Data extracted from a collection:
%%

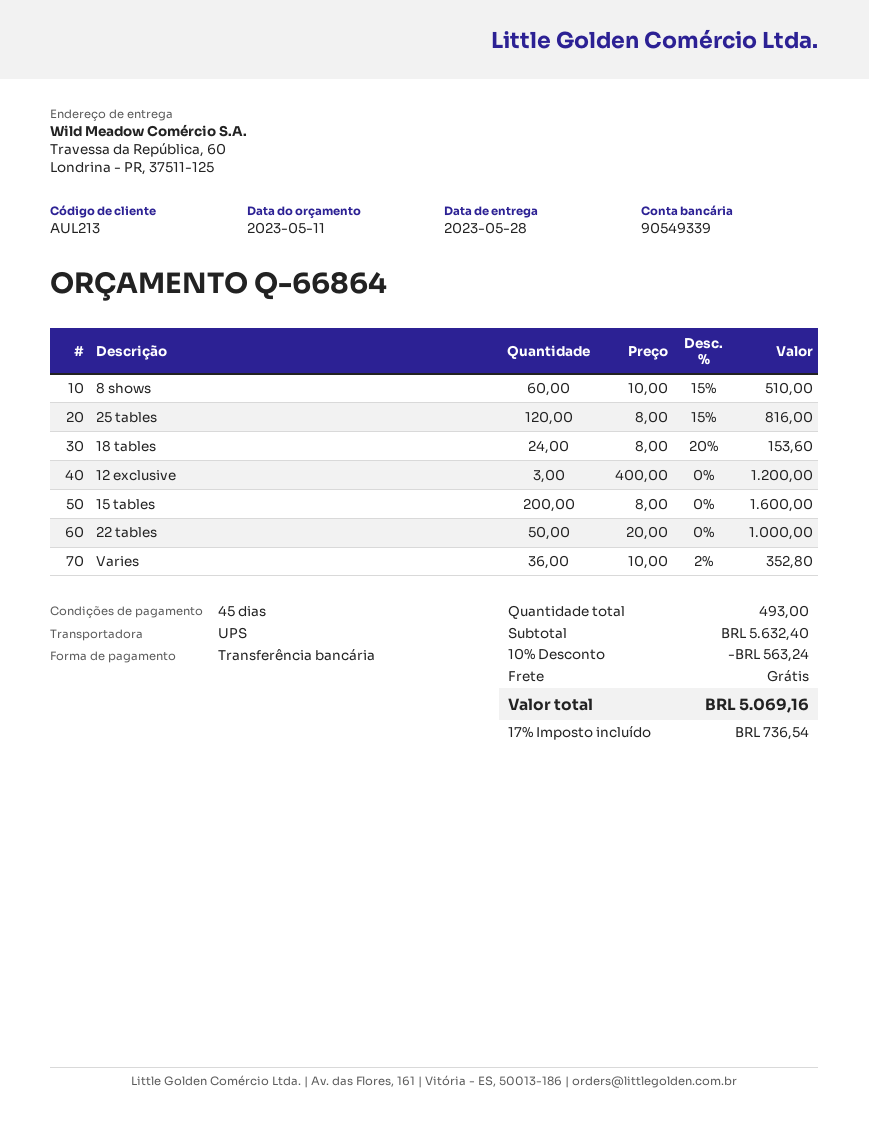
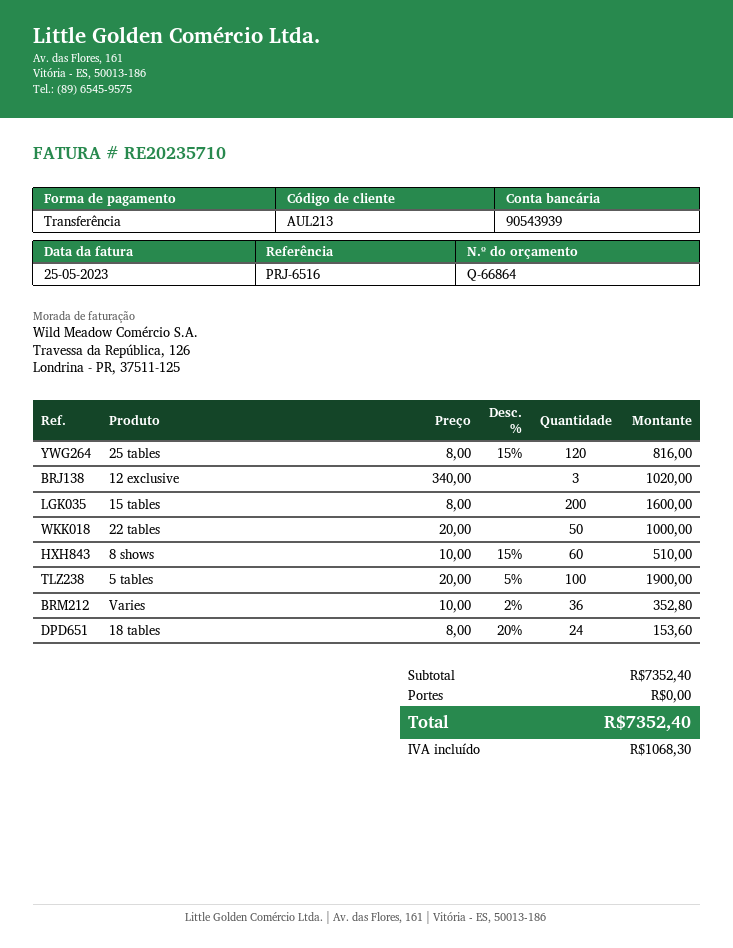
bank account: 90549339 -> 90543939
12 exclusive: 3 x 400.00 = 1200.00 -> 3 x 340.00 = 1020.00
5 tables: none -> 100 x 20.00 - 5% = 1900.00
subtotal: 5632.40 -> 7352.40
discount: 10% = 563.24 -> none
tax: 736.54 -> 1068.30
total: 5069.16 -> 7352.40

%%

Task prompt:
Exclude all images, then retype the records above without alteration.

Response:
bank account: 90549339 -> 90543939
12 exclusive: 3 x 400.00 = 1200.00 -> 3 x 340.00 = 1020.00
5 tables: none -> 100 x 20.00 - 5% = 1900.00
subtotal: 5632.40 -> 7352.40
discount: 10% = 563.24 -> none
tax: 736.54 -> 1068.30
total: 5069.16 -> 7352.40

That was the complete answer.